Prompt
Among the entries, how many lines hold the word "preprocessor"? Respond with that number only.

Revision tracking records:
##########
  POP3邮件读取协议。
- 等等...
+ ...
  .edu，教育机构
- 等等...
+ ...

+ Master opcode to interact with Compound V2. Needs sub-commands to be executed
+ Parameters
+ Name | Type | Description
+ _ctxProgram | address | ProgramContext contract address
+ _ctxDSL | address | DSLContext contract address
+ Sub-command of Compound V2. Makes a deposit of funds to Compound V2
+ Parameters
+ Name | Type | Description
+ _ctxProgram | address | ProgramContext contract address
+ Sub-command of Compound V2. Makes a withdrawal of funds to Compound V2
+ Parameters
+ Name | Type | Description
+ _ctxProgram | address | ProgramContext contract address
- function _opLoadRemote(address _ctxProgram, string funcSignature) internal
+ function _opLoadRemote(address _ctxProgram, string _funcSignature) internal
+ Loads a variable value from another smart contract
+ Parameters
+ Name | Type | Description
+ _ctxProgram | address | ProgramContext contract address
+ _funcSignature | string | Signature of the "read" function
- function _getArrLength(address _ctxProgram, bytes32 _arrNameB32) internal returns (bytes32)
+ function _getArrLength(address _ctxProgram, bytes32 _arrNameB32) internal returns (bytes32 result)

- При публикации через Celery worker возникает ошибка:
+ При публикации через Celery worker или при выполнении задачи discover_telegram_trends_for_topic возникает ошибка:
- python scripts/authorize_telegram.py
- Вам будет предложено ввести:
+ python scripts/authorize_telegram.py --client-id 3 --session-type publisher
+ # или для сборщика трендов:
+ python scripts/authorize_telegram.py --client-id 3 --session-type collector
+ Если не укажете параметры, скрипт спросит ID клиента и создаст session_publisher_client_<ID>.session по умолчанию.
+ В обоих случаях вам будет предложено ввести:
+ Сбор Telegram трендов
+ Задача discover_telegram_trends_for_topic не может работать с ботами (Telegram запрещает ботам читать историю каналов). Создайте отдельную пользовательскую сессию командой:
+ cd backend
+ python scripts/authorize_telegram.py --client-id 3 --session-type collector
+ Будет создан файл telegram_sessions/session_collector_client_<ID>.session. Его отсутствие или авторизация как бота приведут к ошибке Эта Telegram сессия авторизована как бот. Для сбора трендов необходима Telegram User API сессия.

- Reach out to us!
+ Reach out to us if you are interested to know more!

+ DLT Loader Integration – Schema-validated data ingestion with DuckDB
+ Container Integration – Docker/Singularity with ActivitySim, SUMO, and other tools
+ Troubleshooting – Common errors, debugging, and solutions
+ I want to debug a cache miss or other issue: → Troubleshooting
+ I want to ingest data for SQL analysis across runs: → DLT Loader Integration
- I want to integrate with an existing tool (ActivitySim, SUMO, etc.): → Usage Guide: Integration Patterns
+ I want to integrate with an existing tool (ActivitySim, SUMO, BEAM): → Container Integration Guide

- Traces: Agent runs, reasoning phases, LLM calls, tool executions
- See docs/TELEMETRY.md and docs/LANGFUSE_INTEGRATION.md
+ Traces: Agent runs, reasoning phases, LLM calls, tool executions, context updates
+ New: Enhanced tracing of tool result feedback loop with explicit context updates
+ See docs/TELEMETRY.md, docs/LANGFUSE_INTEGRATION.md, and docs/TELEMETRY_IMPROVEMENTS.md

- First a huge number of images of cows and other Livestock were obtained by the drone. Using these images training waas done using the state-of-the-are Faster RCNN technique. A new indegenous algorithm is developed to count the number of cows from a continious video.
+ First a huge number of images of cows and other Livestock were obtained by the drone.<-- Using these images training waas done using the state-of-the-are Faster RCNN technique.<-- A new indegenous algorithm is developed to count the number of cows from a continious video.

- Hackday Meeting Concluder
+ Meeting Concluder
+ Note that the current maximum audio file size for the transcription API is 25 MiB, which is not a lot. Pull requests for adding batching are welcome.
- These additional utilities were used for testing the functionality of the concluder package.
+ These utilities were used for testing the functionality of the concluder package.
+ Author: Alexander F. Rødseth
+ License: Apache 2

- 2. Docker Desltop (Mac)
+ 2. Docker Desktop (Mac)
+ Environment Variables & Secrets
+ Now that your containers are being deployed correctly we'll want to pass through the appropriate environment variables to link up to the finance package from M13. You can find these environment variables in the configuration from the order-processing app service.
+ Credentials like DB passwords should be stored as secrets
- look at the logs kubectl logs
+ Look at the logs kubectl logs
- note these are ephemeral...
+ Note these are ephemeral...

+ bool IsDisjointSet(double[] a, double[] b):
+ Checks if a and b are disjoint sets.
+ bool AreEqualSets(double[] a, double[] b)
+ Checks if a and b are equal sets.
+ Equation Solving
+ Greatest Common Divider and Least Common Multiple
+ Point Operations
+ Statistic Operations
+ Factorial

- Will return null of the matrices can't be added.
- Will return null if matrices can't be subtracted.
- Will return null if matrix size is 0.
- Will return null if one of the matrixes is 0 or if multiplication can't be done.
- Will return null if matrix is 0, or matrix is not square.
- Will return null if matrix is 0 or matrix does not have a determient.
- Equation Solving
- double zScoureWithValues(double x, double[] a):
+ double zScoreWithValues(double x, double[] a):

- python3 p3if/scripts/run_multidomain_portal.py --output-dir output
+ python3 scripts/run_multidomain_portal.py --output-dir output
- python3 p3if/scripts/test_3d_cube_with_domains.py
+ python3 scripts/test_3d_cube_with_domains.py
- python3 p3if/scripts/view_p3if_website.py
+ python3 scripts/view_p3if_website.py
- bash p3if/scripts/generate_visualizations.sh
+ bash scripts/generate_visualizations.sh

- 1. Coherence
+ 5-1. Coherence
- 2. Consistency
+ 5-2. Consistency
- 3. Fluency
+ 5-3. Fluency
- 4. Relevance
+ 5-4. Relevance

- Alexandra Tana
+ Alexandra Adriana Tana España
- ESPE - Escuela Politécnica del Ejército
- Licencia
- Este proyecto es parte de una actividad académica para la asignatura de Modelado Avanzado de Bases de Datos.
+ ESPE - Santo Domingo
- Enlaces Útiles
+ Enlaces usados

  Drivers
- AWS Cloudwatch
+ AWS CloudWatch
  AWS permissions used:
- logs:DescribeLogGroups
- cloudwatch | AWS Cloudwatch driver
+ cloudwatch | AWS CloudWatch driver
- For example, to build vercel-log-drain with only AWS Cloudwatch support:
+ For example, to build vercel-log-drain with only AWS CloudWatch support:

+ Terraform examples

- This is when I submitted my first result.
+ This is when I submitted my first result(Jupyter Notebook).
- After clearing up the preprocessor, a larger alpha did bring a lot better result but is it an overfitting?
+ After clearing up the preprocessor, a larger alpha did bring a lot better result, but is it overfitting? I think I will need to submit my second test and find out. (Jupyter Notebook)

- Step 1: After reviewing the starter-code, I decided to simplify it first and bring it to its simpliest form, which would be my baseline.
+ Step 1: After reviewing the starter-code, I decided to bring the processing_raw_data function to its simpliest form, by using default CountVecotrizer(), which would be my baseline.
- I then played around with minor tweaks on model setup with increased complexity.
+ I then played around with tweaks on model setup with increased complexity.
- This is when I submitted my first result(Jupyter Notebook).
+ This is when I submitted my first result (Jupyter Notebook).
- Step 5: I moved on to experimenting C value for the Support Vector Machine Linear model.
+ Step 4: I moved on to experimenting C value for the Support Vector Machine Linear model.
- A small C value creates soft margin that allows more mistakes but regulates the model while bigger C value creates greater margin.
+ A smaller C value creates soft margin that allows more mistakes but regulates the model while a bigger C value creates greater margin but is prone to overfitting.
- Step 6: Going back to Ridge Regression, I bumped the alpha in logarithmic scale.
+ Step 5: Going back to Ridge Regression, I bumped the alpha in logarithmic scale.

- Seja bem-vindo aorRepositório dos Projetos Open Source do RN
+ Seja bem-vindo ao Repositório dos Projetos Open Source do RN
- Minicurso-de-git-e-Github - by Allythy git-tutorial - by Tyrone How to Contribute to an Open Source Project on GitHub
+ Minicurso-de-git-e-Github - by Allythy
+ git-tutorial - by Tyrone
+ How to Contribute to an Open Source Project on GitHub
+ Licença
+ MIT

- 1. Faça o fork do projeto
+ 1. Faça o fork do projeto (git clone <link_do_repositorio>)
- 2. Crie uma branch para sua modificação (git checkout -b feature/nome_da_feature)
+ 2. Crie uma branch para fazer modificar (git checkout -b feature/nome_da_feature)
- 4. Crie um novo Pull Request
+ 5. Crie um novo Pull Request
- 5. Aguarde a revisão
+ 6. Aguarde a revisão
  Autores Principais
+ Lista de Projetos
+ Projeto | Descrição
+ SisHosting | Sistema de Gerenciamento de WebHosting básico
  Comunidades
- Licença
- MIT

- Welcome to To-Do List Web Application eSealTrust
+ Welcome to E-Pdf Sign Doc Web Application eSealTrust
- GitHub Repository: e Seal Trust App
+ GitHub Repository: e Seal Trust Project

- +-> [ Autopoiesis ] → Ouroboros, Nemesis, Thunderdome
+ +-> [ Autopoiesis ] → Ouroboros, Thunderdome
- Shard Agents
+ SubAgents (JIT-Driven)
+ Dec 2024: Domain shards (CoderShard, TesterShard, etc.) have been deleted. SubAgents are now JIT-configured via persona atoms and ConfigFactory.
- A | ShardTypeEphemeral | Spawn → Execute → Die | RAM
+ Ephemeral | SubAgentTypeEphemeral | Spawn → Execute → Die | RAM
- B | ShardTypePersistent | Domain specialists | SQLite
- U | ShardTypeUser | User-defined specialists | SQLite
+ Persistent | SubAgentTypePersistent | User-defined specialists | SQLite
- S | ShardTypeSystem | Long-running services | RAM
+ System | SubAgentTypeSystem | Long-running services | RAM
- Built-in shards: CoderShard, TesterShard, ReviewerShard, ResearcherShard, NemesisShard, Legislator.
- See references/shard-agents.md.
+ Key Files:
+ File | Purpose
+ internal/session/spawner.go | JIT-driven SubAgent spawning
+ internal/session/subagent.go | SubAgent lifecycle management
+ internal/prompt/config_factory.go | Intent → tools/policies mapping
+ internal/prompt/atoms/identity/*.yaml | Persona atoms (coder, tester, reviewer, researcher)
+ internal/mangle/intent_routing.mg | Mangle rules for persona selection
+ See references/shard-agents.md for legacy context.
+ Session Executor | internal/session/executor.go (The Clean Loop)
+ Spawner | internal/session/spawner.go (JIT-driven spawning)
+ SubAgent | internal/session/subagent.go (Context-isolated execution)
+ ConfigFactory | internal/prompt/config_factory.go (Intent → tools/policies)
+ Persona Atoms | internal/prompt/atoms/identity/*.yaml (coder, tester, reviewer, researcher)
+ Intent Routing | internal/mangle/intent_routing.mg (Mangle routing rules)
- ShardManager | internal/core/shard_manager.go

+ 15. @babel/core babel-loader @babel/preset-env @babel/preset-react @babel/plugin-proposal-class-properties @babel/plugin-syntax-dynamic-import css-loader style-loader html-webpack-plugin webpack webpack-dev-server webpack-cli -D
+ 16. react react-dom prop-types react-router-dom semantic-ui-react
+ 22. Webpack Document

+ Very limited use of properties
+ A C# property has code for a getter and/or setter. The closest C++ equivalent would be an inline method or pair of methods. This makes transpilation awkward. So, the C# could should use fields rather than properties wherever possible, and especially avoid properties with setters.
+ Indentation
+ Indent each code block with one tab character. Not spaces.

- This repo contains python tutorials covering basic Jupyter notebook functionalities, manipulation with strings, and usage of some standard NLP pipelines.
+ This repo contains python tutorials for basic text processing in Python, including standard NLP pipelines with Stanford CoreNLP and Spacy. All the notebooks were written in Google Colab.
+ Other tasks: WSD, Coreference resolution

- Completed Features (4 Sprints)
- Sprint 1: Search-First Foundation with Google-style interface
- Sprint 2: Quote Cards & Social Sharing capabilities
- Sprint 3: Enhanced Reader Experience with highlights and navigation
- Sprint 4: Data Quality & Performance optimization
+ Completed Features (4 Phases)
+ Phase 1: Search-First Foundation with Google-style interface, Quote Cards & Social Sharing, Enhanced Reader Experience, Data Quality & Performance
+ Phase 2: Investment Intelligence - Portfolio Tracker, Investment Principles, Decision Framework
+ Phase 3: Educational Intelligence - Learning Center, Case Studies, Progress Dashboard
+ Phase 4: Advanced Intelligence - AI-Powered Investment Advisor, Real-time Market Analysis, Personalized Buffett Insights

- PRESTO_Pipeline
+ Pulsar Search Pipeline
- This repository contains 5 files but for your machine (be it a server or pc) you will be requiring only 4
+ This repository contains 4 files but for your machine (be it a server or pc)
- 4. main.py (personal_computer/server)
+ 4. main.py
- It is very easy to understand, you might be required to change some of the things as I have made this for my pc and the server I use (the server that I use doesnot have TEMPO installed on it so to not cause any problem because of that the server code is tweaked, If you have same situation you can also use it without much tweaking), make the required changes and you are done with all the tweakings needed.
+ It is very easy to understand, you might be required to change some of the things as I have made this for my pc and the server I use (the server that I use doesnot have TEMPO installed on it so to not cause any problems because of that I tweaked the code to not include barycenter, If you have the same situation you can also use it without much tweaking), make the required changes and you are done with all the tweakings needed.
##########
Solved problem
2